■ **Exercise requirements**
Repeat the records below exactly as they appear, leaving out any pictures.
[Records for this task]
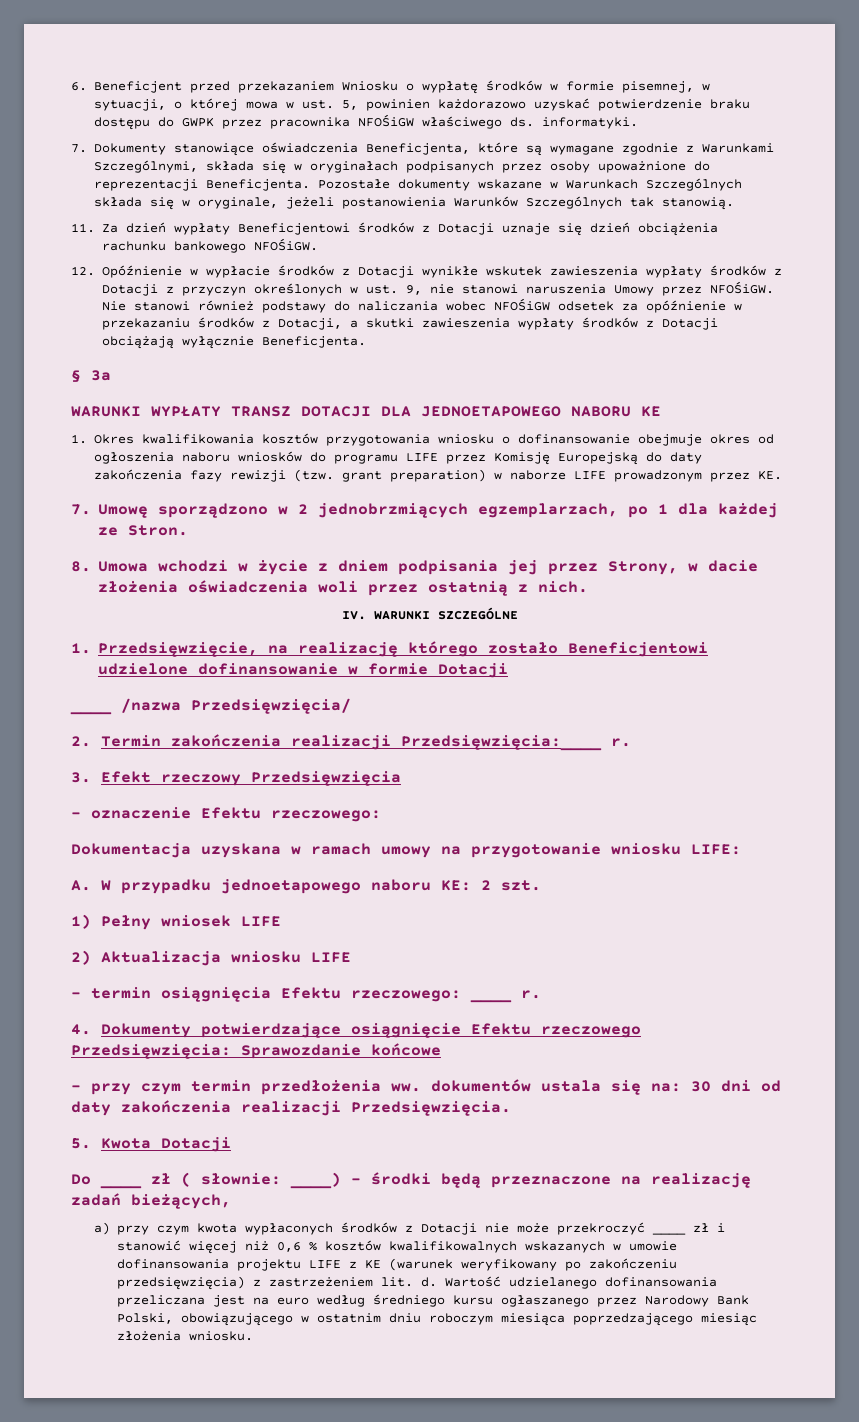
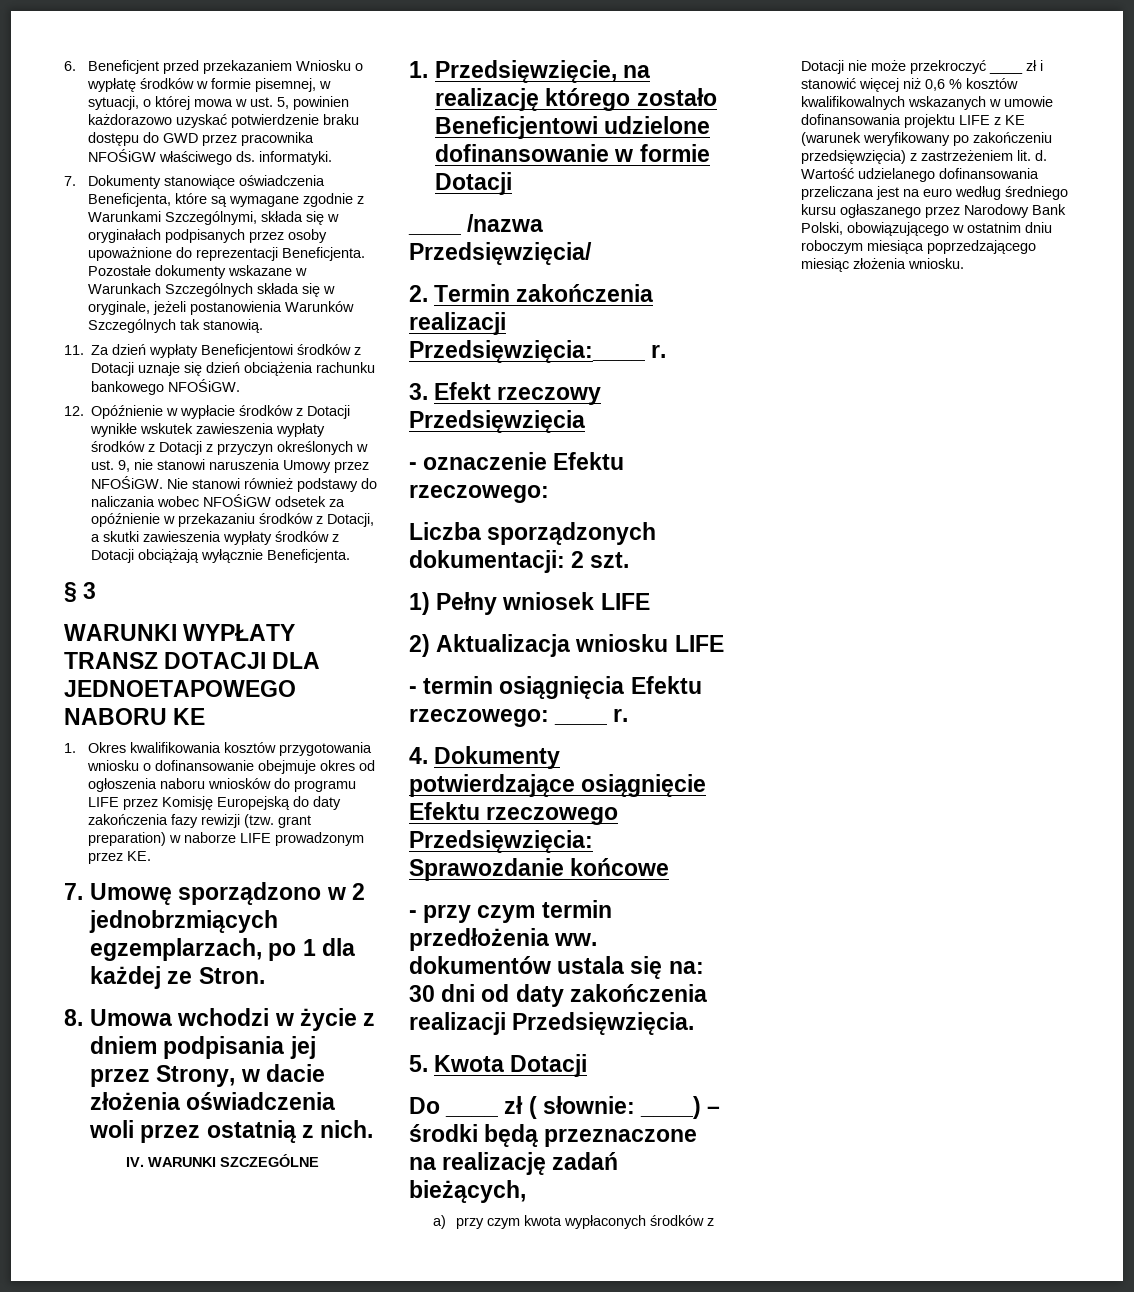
- 6. Beneficjent przed przekazaniem Wniosku o wypłatę środków w formie pisemnej, w sytuacji, o której mowa w ust. 5, powinien każdorazowo uzyskać potwierdzenie braku dostępu do GWPK przez pracownika NFOŚiGW właściwego ds. informatyki.
+ 6. Beneficjent przed przekazaniem Wniosku o wypłatę środków w formie pisemnej, w sytuacji, o której mowa w ust. 5, powinien każdorazowo uzyskać potwierdzenie braku dostępu do GWD przez pracownika NFOŚiGW właściwego ds. informatyki.
- § 3a
+ § 3
- Dokumentacja uzyskana w ramach umowy na przygotowanie wniosku LIFE:
- A. W przypadku jednoetapowego naboru KE: 2 szt.
+ Liczba sporządzonych dokumentacji: 2 szt.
[/Records for this task]
■ **Problem solution**
- 6. Beneficjent przed przekazaniem Wniosku o wypłatę środków w formie pisemnej, w sytuacji, o której mowa w ust. 5, powinien każdorazowo uzyskać potwierdzenie braku dostępu do GWPK przez pracownika NFOŚiGW właściwego ds. informatyki.
+ 6. Beneficjent przed przekazaniem Wniosku o wypłatę środków w formie pisemnej, w sytuacji, o której mowa w ust. 5, powinien każdorazowo uzyskać potwierdzenie braku dostępu do GWD przez pracownika NFOŚiGW właściwego ds. informatyki.
- § 3a
+ § 3
- Dokumentacja uzyskana w ramach umowy na przygotowanie wniosku LIFE:
- A. W przypadku jednoetapowego naboru KE: 2 szt.
+ Liczba sporządzonych dokumentacji: 2 szt.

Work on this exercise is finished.